I managed to get this partially working, but only with a tiny chamfer and tiny fillet:
How can I do this in a nice way with the large fillet? Thanks!


Answers
not sure what exactly you aren’t able to do but you can apply a fillet to a chamfer edge if that’s what your after
He doesn't want the fillet to end tangent with the base face (printbed). Instead he wants a small chamfer-like face to extent tangentially from the fillet at say 70° or whatever overhang angle his printer can do.
The issue is the main corner radius of 3mm. You need to make it much bigger if you want a larger chamfer and/or fillet to be able to wrap around it.
Precisely! In the part I linked, I have done precisely as suggested above, namely first created a 70-degree chamfer and then applied the fillet to the top edge of that. This works in the sense that I could now print it. But I would like to have a nice big round-over (like a 10 mm radius big) and the chamfer doesn't generate if I make it bigger than 1mm:
So I guess my question is: how can I make this chamfer (arbitrarily) large(r) so I can whack on a 10mm fillet on the top edge 😊
A few other things…
You can change the units to mm instead of m. It will be much easier on your eyes and brain when inputting numbers.
The first sketch is WAY too complicated. At minimum, all the radii and dogbone corners should have been added separately. A basic outer shape, with a later shell, would have probably been the better way of approaching this shape.
Your rounds are set to conic. IDK if you intended that, but usually that's not needed unless you are designing an iPhone corner.

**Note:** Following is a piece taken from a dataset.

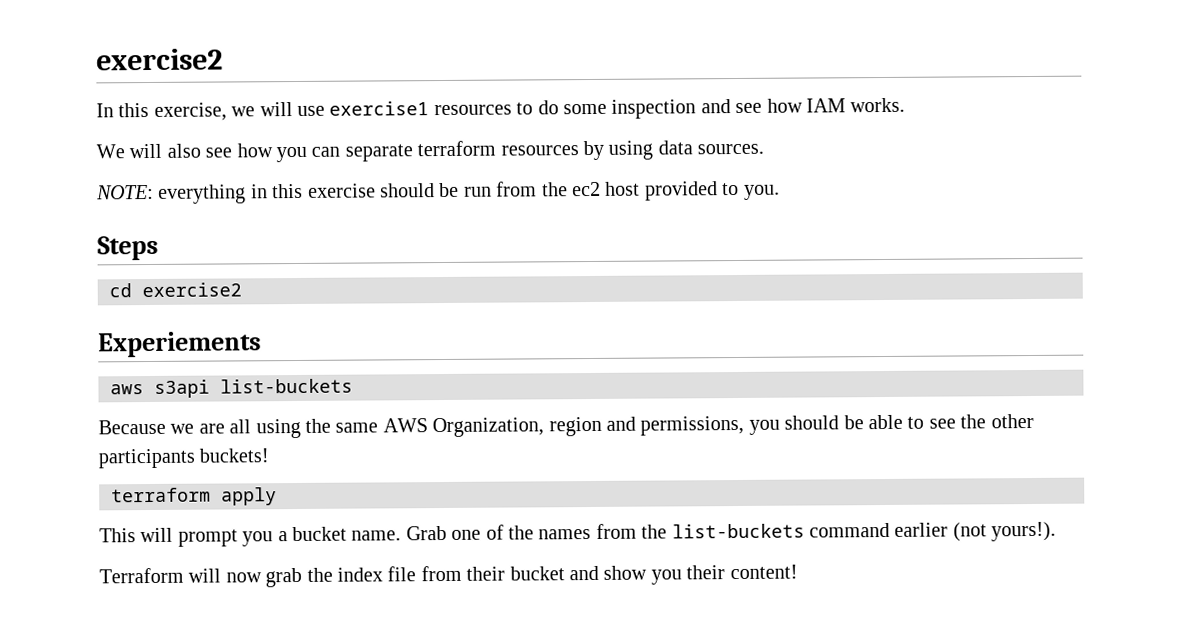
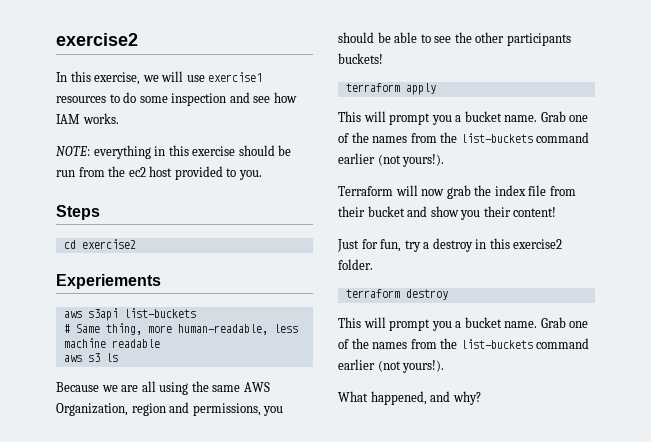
[96,140,765,163] // We will also see how you can separate terraform resources by using data sources. -> (119, 118) none
(353, 386) none -> [63,323,298,335] [63,338,160,348] [63,353,118,362] // # Same thing, more human-readable, less machine readable // aws s3 ls
(798, 572) none -> [337,238,563,252] [338,259,373,270] [345,289,448,300] [338,317,589,331] [338,338,590,349] [338,359,445,373] [338,391,481,405] // Just for fun, try a destroy in this exercise2 folder. // terraform destroy // This will prompt you a bucket name. Grab one of the names from the list-buckets command earlier (not yours!). // What happened, and why?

Thanks for the tip of changing the units! I already got used to just typing "mm" behind everything I put in :D
How could I do the dogbone corners assuming a shelled cube? I thought maybe face blend might work but I can't quickly find an appropriate combination of settings.
I didn't know how to combine shell with the off-square angle on the right of the part. I also printed 12 versions of the 'outline' (essentially just the outer shell without the bottom or inner features like the ribs) in order to get the fit around the sheet metal of the knitting machine right.
The bends on the sheet metal also made me pick the small outer corner radius, I can't have too much material there, otherwise the slide will interfere. One idea that just occurred to me is to thicken the bottom a bunch, create a normal point plane (so perpendicular to the profile), draw the outline of my desired chamfer+fillet and extrude-remove that.
You mean like this? Order of operations matter.